## Exercise:
Return exactly the lines that run from the one with "Кофейный напиток |" to the last line of the entries below, both included, and nothing else.
*** Records to use ***
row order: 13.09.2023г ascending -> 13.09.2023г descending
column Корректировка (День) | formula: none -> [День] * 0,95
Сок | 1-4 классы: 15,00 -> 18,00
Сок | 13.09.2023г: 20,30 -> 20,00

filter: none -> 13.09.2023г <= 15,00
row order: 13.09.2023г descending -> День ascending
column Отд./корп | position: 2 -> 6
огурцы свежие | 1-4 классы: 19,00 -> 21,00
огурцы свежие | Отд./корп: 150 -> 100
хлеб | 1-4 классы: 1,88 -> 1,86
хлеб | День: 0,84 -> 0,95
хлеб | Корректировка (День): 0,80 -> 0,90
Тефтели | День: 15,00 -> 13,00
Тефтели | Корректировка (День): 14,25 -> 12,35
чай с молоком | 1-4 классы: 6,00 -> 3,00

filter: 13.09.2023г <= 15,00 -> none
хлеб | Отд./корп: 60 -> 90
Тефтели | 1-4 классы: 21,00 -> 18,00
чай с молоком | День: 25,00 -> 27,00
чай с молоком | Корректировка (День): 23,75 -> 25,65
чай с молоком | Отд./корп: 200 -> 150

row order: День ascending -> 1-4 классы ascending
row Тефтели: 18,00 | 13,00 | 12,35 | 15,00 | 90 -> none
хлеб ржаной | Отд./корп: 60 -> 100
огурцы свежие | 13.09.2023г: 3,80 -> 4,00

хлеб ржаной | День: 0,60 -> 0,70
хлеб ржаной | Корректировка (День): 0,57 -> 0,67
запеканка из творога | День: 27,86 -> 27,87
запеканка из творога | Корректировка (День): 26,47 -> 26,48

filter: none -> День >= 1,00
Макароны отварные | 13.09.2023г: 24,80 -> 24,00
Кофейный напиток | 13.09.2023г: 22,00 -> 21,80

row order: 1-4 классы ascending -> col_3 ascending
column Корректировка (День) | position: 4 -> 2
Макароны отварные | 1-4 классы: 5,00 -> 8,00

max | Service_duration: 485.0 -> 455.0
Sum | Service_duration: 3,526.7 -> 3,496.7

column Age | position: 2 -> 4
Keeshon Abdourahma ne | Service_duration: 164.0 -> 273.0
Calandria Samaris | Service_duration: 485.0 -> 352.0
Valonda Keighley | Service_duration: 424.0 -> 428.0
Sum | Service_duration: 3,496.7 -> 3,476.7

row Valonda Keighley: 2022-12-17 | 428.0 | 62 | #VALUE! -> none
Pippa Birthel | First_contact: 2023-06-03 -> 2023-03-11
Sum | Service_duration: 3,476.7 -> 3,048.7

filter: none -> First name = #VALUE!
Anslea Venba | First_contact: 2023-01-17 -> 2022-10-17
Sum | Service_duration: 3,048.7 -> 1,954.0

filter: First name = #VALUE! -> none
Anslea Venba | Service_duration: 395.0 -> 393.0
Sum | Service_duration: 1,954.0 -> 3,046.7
*** End of Records to use ***
## Answer box:
Кофейный напиток | 13.09.2023г: 22,00 -> 21,80

row order: 1-4 классы ascending -> col_3 ascending
column Корректировка (День) | position: 4 -> 2
Макароны отварные | 1-4 классы: 5,00 -> 8,00

max | Service_duration: 485.0 -> 455.0
Sum | Service_duration: 3,526.7 -> 3,496.7

column Age | position: 2 -> 4
Keeshon Abdourahma ne | Service_duration: 164.0 -> 273.0
Calandria Samaris | Service_duration: 485.0 -> 352.0
Valonda Keighley | Service_duration: 424.0 -> 428.0
Sum | Service_duration: 3,496.7 -> 3,476.7

row Valonda Keighley: 2022-12-17 | 428.0 | 62 | #VALUE! -> none
Pippa Birthel | First_contact: 2023-06-03 -> 2023-03-11
Sum | Service_duration: 3,476.7 -> 3,048.7

filter: none -> First name = #VALUE!
Anslea Venba | First_contact: 2023-01-17 -> 2022-10-17
Sum | Service_duration: 3,048.7 -> 1,954.0

filter: First name = #VALUE! -> none
Anslea Venba | Service_duration: 395.0 -> 393.0
Sum | Service_duration: 1,954.0 -> 3,046.7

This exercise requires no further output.